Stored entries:

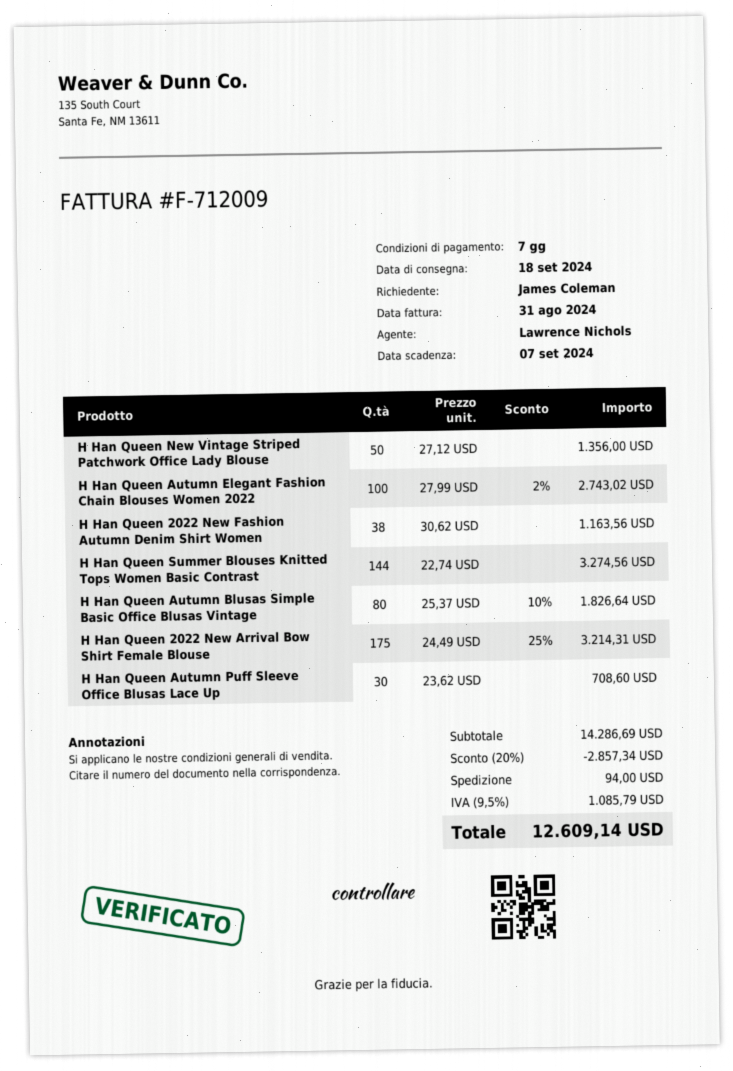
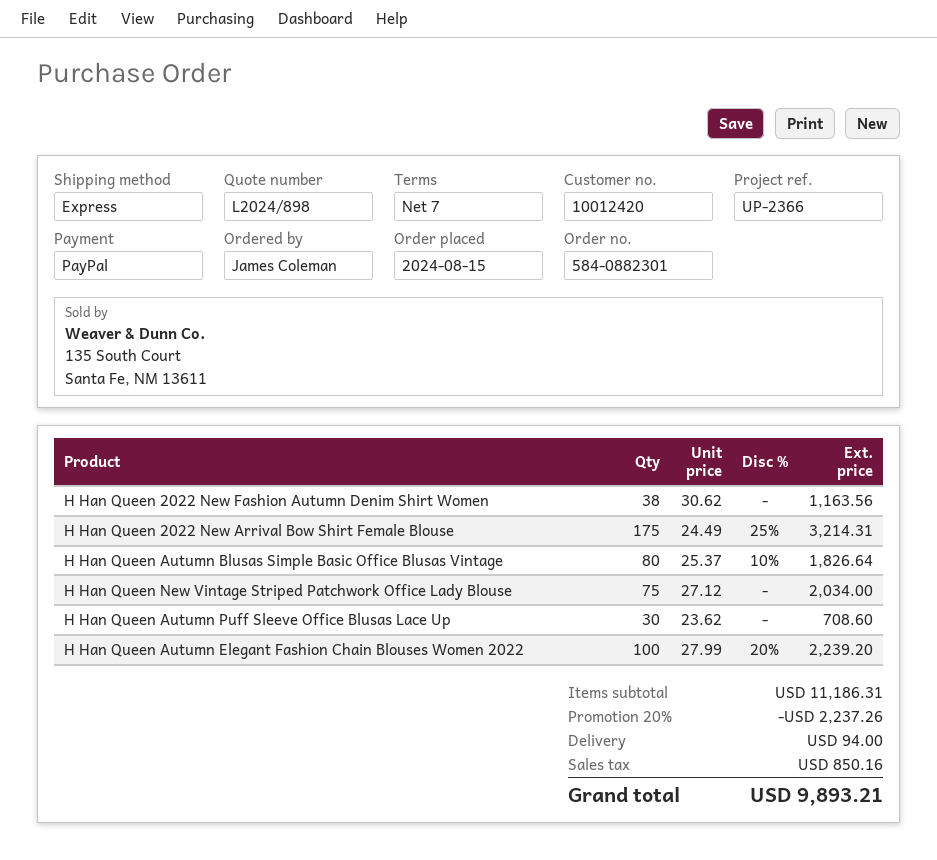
H Han Queen New Vintage Striped Patchwork Office Lady Blouse: 50 x 27.12 = 1356.00 -> 75 x 27.12 = 2034.00
H Han Queen Autumn Elegant Fashion Chain Blouses Women 2022: 100 x 27.99 - 2% = 2743.02 -> 100 x 27.99 - 20% = 2239.20
H Han Queen Summer Blouses Knitted Tops Women Basic Contrast: 144 x 22.74 = 3274.56 -> none
subtotal: 14286.69 -> 11186.31
discount: 20% = 2857.34 -> 20% = 2237.26
tax: 1085.79 -> 850.16
total: 12609.14 -> 9893.21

WORK REQUIRED:
A faithful copy is required of the lines from the one with "H Han Queen Autumn" through the last line of the data; please add nothing.

RESPONSE FOR THIS EXERCISE:
H Han Queen Autumn Elegant Fashion Chain Blouses Women 2022: 100 x 27.99 - 2% = 2743.02 -> 100 x 27.99 - 20% = 2239.20
H Han Queen Summer Blouses Knitted Tops Women Basic Contrast: 144 x 22.74 = 3274.56 -> none
subtotal: 14286.69 -> 11186.31
discount: 20% = 2857.34 -> 20% = 2237.26
tax: 1085.79 -> 850.16
total: 12609.14 -> 9893.21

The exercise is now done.